Le lendemain soir, nos hôtes rentrent et nous regardons un match de la Coupe du Monde de football.  Nous discutons. Il y a tant de chose à dire que la soirée se prolonge très très tard. Le moment le plus difficile quand on est si bien reçu, c'est le départ. Et pourtant le lendemain il faut bien les quitter. Remerciements, échange de compte Faceb..., embrassade, émotion ! La route continue.






         Un jeudi soir au bivouac, Birgit me parle d'un restaurant de plage qui cuisine le poisson du jour à même la plage. Le menu "poisson grillé" est à volonté. Après trois semaines de pâtes et de riz, c'est tentant. Le hic, c'est qu'il se trouve à plus de 200 km de là où nous sommes un peu au nord de Vanrhynsdorp. La route principale fait un détour par la ville de Clanwilliam qui nous éloigne de la côte. Difficile pour Birgit d'arriver à temps ! Pourtant en consultant la carte, je trouve une piste qui permet de raccourcir le parcours d'une cinquantaine de kilomètres. Birgit, qui connait ma façon de voyager, pressent que la piste sera trop ardue pour elle. Elle fera du "vélo stop" jusqu'au environ de Lambert's Bay. Nous nous séparons le vendredi matin, rendez-vous le samedi au restaurant. Ce jour-là, je pédale d'un bon rythme (180km) pour arriver l'après-midi au croisement de la piste. Le revêtement de terre rouge est en bon état. Je devrais arriver dans les temps.
Le samedi à 6h au réveil, j'entends les gouttes de pluie frapper sur ma toile de tente. Je sais que la matinée va être sport !
Je me dépêche de boire un café et de ranger mon barda. La piste s'est transformée en bourbier. La terre rouge est devenue si collante que je suis couvert de boue au bout de quelques kilomètres. La pluie est froide, mais l'effort que je dois fournir pour faire avancer mon vélo alourdi par une couche de boue me réchauffe. Une longue matinée, de 40km seulement mais épuisante.
A 11h, la récompense est en vue: le restaurant camping Muissbosskerm, une paillote en bord de plage où Birgit m'attends attablée devant un café. La plage est vide en hiver. Le ciel est gris et le vent très frais.
          La cuisine au feu de bois est au milieu des tables, protégée des embruns par une palissade de roseau. Comme les anglo-saxons, nous prenons place au milieu d'un groupe sur une immense table.
Je commence le festin par du poisson grillé, suivi de coquillages puis une sorte de paella avec toutes sortes de produits de la mer. Des beignets de poissons, une langouste, des frites, de la viande grillée: mon corps en redemande. Je n'avais pas fait un repas aussi copieux depuis le Kenya, il y a quatre mois. Je me goinfre plus que tous ceux qui sont à notre table. Tout l'après-midi, nous racontons nos voyages à des sud-africains en vacances et à des touristes de passage. Le temps passe trop vite, la nuit arrive, nous restons sur place. Le camping est fermé en cette saison, le propriétaire nous autorise à dormir dans les sanitaires "ladies". Une bonne nuit !

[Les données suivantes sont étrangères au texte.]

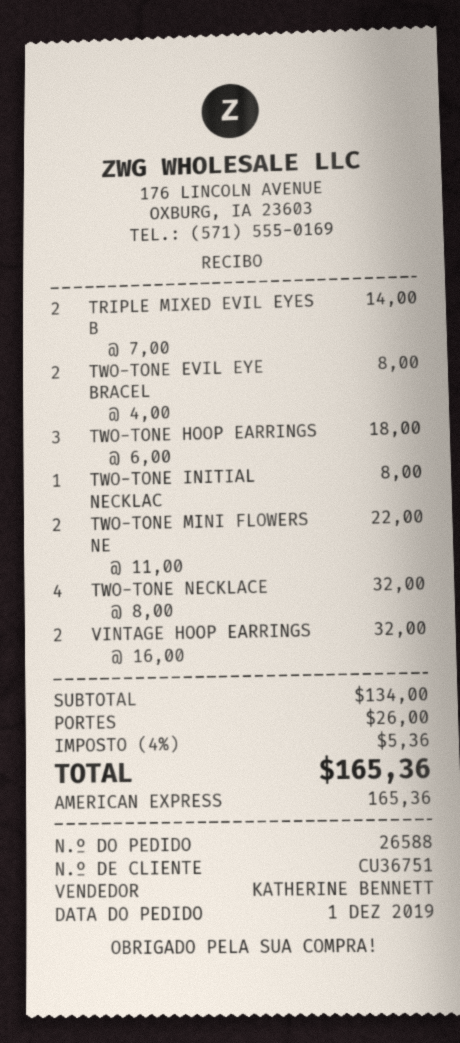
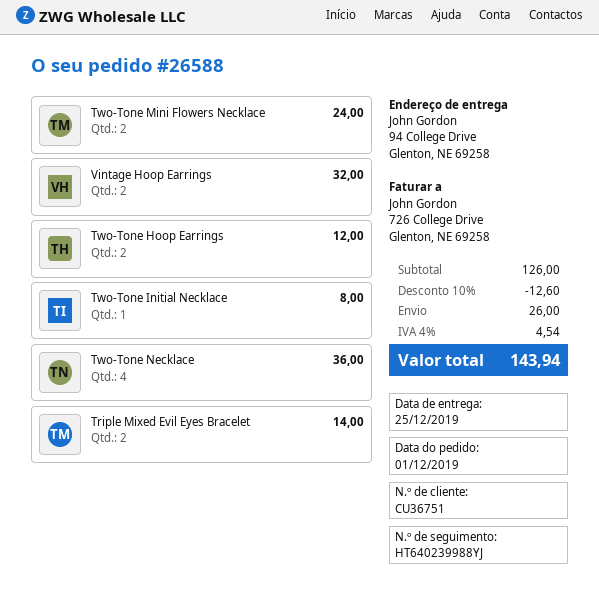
TWO-TONE EVIL EYE BRACEL: 2 for 8.00 -> none
TWO-TONE HOOP EARRINGS: 3 for 18.00 -> 2 for 12.00
TWO-TONE MINI FLOWERS NE: 2 for 22.00 -> 2 for 24.00
TWO-TONE NECKLACE: 4 for 32.00 -> 4 for 36.00
subtotal: 134.00 -> 126.00
discount: none -> 10% = 12.60
tax: 4% = 5.36 -> 4% = 4.54
total: 165.36 -> 143.94

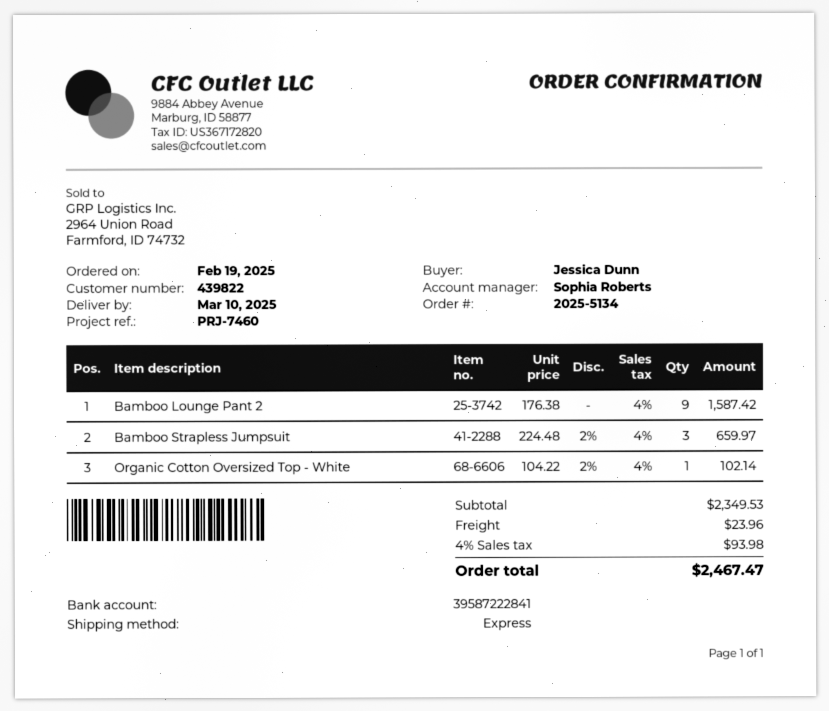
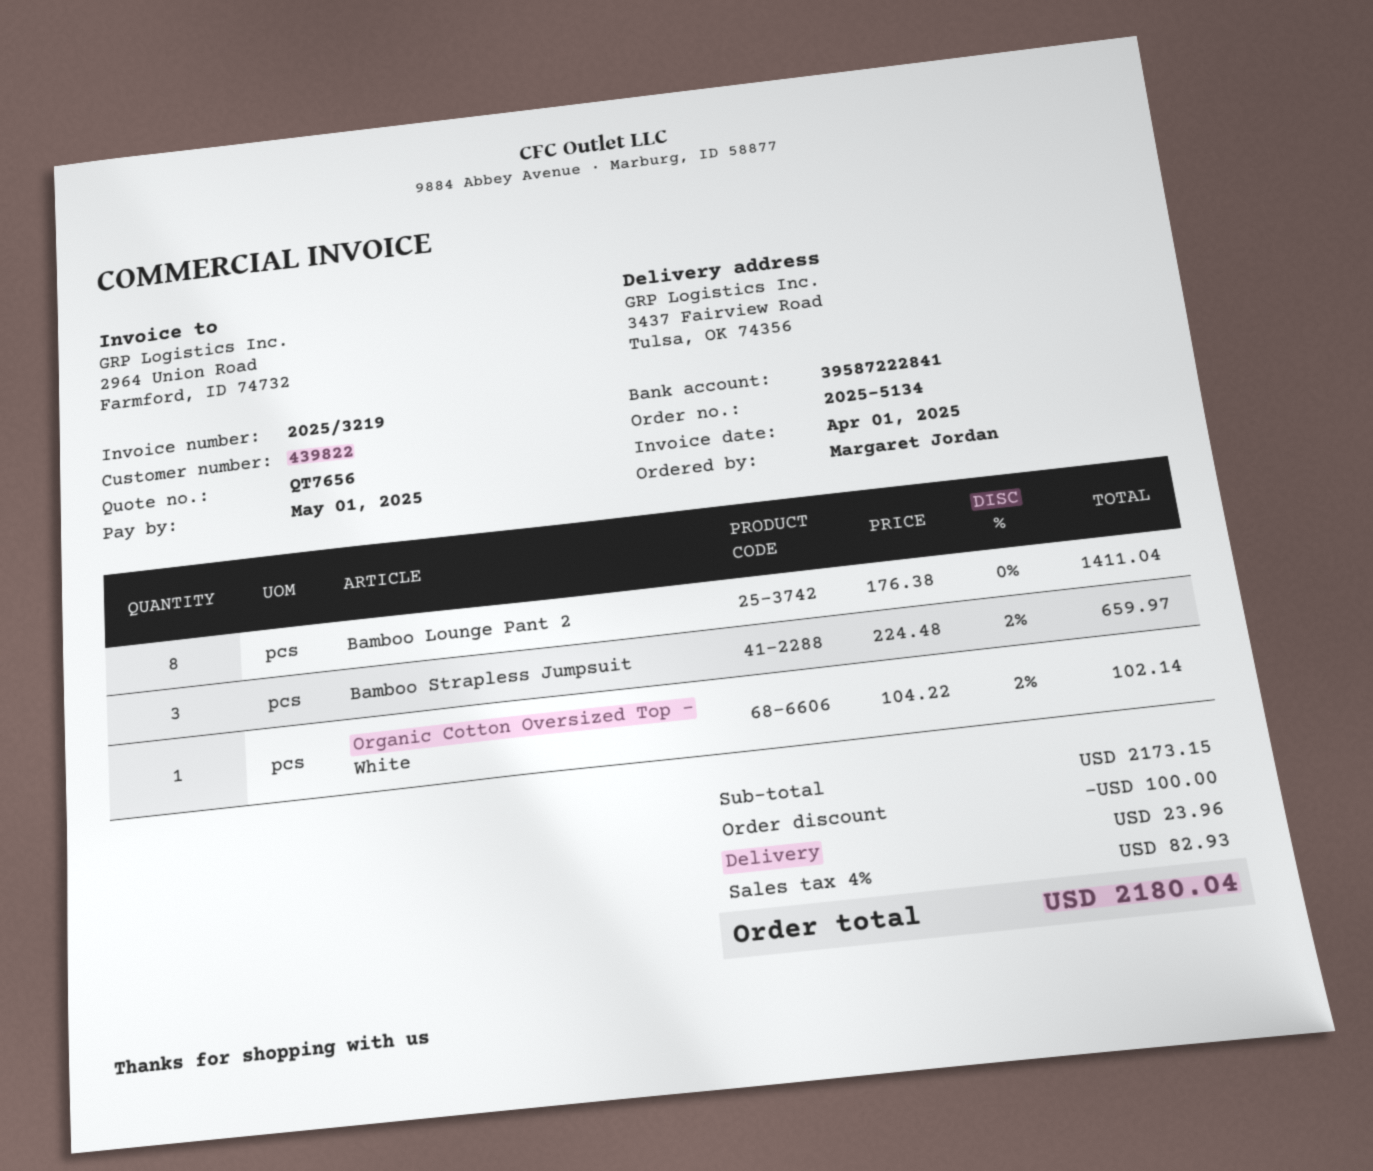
ordered by: Jessica Dunn -> Margaret Jordan
Bamboo Lounge Pant 2: 9 x 176.38 = 1587.42 -> 8 x 176.38 = 1411.04
subtotal: 2349.53 -> 2173.15
discount: none -> 100.00
tax: 4% = 93.98 -> 4% = 82.93
total: 2467.47 -> 2180.04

         Moins de trois cents kilomètres et nous serons au Cap. Le quotidien reprend vite le dessus: pour dormir au calme il faut parfois sauter des barbelés. Portages, montage de la tente, repas, la nuit tombe. Un coup d'oeil au ciel étoilé, il est l'heure de dormir.

A l'approche du Cap, la route du bord de mer est magnifique. J'adore ces routes côtières où l'on pédale avec la mer d'un côté et la falaise ou le désert de l'autre. Je me revois sur les mêmes routes en Australie, au Chili, au Pérou, au Costa-Rica et en Nouvelle-Zélande. Le bruit du ressac nous accompagne sur une bonne partie du parcours. Une sensation de bien-être m'envahit. Je concrétise un jour de plus le but de mon voyage: "Carpe diem" autrement dit "cueille le jour présent sans te soucier du lendemain".

          Le 4 juillet 2018 j'arrive à Kaapstad (Le Cap en afrikaans). Dans la banlieue de la ville, les rues et les routes sont presque désertes. Au contraire des pays africains voisins il n'y a personne qui marche au bord des routes. Les déplacements se font presque exclusivement en bus ou en taxi collectifs. Nous allons directement chez la mère de Birgit, une allemande qui vit depuis très longtemps en Afrique du Sud. Elle habite un bel appartement à Camp's Bay, un des beaux quartiers un peu en hauteur avec vue sur la mer au sud de la ville. Ce sera mon hébergement pour ma dernière semaine africaine. Ses parents sont divorcés, son père vit dans l'est du pays.

          La ville est déployée entre les montagnes à l'est, la mer à l'ouest et la baie au sud terminée par la péninsule du cap de Bonne Espérance. Ce n'est pas le point le plus au sud de l'Afrique, mais celui qui fut remarqué et nommé le premier par les explorateurs. Le paysage est agréable quelque soit la direction où on regarde.
Sur le port du Cap je fais une photo  avec vue sur la montagne de la Table qui domine le Cap en faisant le signe trois avec mes doigts pour marquer le troisième anniversaire de mon départ. J'étais parti pour une année, au plus une année et demi. Quelques semaines, quelques mois de plus, je continue sans regret sachant que je n'aurais probablement pas l'occasion ou la possibilité de faire un autre voyage dans ma vie future. Tellement occupé à rouler pour découvrir la planète, que ces trois années ont défilé à une vitesse vertigineuse.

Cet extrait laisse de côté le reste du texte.